A maints égards, les liens tissés entre la Chine et le Brésil ressemblent plus à une relation Nord - Sud que Sud - Sud.

A l'engouement de l'intensification des échanges commerciaux au début des années 90 succèdent des frustrations partagées des deux côtés.

La Chine et le Brésil ne peuvent pas faire l'un sans l'autre et n'ont d'autre choix que d'ajuster leur relation.

La réduction depuis le milieu des années 80 de l'influence américaine en Amérique latine a ouvert de nouvelles perspectives à de nombreux pays, y compris la Chine. En l'espace de deux décennies, elle s'est imposée comme le partenaire incontournable du Brésil, du Venezuela ou encore de l'Equateur. Avec, à chaque fois, des déconvenues notables des deux côtés.

Un ami incontournable

Datant de plus de 50 ans, les liens entre la Chine et le Brésil n'ont débouché sur une intensification des échanges commerciaux qu'au début des années 90 lorsque les idéologies des deux pays ont commencé à converger.

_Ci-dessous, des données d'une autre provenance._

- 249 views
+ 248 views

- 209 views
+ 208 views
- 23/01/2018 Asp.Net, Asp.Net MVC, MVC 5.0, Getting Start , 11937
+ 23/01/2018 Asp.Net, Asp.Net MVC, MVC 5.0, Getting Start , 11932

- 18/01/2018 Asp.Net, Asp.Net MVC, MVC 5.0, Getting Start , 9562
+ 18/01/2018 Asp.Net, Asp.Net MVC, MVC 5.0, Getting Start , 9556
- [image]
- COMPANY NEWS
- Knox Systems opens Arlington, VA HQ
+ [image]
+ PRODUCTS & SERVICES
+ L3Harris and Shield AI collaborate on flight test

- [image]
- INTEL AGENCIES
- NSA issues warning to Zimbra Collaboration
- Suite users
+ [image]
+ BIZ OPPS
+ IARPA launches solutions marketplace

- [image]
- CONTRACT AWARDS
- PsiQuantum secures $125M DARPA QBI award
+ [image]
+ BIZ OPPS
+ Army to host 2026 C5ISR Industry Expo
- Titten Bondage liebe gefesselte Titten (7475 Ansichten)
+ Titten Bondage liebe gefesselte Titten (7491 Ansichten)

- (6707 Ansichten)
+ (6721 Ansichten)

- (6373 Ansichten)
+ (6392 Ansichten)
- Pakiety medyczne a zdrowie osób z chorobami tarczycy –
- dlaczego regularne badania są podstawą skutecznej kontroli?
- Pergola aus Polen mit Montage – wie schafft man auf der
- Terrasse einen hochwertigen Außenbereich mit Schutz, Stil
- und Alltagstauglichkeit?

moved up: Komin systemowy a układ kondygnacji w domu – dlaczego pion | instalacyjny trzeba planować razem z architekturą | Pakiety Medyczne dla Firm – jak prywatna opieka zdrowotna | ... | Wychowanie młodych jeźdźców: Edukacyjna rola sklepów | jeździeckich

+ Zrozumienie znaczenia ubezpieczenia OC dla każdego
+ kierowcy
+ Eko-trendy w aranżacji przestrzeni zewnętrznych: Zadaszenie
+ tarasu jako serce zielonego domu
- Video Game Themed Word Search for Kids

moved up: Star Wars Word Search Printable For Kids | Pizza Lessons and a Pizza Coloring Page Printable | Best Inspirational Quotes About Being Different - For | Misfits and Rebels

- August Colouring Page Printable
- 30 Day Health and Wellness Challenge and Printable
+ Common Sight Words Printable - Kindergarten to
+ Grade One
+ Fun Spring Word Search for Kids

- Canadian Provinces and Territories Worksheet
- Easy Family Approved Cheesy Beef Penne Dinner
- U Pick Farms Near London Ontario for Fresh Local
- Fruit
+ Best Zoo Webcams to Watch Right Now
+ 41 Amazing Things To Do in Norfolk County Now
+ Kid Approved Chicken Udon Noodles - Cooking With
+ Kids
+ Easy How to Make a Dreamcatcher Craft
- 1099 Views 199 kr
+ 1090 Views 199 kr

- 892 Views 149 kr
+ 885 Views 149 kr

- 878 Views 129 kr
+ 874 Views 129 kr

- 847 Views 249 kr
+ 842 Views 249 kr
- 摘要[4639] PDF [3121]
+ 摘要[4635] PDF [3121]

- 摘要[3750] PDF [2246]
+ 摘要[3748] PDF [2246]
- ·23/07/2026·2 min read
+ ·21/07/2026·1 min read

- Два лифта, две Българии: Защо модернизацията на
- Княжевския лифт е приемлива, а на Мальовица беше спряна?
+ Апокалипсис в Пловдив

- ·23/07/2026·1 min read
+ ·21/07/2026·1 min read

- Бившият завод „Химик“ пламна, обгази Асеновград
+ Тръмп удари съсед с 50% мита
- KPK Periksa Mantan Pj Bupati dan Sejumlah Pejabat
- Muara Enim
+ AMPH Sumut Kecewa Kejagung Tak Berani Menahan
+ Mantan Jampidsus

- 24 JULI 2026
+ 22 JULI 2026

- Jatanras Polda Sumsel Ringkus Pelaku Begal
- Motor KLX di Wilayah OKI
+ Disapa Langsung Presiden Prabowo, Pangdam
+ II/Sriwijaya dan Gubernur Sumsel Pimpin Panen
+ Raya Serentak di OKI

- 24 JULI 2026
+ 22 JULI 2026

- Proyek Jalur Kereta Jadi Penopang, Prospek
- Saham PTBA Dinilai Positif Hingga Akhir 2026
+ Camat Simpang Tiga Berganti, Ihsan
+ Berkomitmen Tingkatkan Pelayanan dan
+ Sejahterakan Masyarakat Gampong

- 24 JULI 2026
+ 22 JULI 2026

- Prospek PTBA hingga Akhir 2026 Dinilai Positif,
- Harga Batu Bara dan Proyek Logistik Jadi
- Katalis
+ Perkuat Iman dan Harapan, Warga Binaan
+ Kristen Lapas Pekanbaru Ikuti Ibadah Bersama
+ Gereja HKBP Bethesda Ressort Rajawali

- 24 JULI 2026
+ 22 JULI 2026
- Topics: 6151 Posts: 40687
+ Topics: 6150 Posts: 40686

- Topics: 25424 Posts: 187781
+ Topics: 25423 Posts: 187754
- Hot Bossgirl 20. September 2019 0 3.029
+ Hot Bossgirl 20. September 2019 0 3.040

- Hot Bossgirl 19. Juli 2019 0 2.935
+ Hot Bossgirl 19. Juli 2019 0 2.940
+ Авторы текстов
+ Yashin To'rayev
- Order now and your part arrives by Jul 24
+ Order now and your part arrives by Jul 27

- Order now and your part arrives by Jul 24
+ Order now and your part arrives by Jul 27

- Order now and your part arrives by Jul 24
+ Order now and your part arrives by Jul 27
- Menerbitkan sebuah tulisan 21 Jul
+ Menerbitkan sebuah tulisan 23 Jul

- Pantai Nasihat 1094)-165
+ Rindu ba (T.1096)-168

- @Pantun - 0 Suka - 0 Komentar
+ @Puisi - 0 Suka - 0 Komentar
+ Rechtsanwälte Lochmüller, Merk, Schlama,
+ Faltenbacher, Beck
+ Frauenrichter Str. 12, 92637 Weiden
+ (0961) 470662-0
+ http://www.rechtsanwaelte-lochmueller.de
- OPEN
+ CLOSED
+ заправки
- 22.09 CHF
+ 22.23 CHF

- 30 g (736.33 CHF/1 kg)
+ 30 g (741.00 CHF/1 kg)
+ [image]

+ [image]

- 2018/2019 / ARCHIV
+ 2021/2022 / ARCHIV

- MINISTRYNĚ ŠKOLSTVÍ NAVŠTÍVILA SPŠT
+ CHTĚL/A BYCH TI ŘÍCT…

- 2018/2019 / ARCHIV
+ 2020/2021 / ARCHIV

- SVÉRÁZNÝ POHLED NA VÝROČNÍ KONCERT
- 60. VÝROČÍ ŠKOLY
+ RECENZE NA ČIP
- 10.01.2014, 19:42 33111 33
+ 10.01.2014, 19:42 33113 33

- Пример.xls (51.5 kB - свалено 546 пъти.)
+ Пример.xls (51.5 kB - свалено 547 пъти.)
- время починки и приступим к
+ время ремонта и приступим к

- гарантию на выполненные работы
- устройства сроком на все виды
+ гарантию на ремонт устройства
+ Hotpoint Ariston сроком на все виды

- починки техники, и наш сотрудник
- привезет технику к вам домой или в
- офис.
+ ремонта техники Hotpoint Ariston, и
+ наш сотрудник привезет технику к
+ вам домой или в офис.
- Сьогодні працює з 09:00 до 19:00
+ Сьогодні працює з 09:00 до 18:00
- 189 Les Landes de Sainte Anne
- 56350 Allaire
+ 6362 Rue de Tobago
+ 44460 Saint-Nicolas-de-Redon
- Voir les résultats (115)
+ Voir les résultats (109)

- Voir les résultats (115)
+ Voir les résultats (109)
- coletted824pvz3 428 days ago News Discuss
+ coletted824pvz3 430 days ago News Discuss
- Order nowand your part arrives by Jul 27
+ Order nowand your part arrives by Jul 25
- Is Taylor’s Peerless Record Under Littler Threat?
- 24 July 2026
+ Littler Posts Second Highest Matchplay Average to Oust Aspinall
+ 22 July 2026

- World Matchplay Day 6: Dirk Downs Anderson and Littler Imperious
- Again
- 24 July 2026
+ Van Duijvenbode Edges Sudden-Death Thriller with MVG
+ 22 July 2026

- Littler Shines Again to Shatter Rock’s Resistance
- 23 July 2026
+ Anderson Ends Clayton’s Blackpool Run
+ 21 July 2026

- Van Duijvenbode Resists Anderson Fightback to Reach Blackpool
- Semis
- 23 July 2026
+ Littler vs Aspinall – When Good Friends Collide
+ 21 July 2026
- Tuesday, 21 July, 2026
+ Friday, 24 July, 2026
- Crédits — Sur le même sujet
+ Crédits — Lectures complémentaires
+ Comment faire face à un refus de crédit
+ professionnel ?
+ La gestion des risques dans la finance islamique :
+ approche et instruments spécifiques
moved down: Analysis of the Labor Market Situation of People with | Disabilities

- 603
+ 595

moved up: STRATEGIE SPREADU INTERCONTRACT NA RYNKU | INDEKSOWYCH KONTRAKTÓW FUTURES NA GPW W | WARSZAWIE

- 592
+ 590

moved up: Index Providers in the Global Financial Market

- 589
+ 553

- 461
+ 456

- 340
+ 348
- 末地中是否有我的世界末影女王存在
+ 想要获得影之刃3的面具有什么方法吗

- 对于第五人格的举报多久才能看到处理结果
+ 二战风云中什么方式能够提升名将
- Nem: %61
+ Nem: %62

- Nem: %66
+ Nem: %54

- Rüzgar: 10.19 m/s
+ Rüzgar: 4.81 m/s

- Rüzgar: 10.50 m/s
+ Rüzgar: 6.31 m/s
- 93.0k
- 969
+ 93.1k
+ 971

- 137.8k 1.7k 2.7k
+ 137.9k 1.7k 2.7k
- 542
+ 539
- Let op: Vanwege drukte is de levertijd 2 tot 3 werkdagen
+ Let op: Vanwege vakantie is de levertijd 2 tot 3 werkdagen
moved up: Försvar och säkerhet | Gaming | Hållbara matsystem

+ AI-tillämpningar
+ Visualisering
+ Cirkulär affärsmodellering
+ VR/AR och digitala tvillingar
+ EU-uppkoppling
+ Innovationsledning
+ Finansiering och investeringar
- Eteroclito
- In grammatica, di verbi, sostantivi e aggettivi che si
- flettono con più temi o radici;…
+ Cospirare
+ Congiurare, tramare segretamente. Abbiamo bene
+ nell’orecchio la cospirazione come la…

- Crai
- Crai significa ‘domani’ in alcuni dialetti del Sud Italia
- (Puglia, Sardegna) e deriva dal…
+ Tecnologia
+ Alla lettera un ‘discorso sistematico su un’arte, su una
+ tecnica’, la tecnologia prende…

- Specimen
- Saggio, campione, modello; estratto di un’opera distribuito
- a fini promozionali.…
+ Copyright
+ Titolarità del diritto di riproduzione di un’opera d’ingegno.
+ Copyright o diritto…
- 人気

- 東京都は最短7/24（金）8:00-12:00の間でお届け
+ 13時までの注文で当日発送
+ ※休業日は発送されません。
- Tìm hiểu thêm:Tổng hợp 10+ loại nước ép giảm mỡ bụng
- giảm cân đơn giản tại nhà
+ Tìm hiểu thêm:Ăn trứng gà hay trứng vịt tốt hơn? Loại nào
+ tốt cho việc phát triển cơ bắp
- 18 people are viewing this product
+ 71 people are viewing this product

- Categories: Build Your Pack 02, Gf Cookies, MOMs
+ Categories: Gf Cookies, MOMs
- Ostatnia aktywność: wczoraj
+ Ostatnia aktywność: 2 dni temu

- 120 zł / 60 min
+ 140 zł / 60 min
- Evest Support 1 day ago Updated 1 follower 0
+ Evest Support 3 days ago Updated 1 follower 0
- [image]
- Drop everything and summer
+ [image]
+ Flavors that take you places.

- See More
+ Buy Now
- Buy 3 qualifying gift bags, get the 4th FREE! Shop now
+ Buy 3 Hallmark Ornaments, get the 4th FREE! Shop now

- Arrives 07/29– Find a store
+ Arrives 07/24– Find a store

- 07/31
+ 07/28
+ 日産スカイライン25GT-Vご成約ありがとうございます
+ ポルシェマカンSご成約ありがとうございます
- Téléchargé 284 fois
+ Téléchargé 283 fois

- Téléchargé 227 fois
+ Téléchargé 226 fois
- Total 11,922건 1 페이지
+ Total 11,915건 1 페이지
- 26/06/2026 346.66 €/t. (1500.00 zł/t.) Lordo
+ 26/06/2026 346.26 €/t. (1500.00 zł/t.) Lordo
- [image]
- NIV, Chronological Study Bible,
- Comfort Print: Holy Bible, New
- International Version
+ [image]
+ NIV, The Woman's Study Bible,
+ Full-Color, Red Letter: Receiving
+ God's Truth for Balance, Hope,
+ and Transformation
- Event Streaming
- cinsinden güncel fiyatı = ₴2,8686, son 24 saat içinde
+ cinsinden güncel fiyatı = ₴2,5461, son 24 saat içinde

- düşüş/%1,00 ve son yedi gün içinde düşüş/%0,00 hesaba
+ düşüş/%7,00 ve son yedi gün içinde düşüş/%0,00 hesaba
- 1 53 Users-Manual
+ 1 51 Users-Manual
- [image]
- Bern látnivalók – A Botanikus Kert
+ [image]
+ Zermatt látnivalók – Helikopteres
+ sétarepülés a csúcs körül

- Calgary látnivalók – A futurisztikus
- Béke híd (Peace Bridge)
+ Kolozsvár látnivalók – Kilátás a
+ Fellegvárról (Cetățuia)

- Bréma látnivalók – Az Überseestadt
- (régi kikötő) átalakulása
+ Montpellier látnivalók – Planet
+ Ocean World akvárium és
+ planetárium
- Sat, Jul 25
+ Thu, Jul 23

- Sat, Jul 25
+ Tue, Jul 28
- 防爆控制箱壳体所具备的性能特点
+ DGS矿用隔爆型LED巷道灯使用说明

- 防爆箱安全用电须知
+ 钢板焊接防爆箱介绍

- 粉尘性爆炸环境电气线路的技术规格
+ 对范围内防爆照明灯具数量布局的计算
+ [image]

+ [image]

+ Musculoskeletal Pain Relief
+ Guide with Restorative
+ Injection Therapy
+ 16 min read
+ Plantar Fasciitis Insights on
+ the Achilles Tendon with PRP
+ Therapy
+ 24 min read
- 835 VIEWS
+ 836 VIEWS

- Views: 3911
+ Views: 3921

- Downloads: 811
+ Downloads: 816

L'ouverture progressive de la Chine à l'économie de marché s'est notamment traduite par une hausse du commerce avec le Brésil et même un boom à partir de 2004 suite à la visite du président Hu Jintao. Une seule donnée suffit à comprendre l'ampleur du phénomène : de 2003 à 2009, les échanges ont été multipliés par six. La Chine est devenue ainsi le premier partenaire commercial du Brésil, devant les partenaires historiques que sont les Etats-Unis et l'Argentine.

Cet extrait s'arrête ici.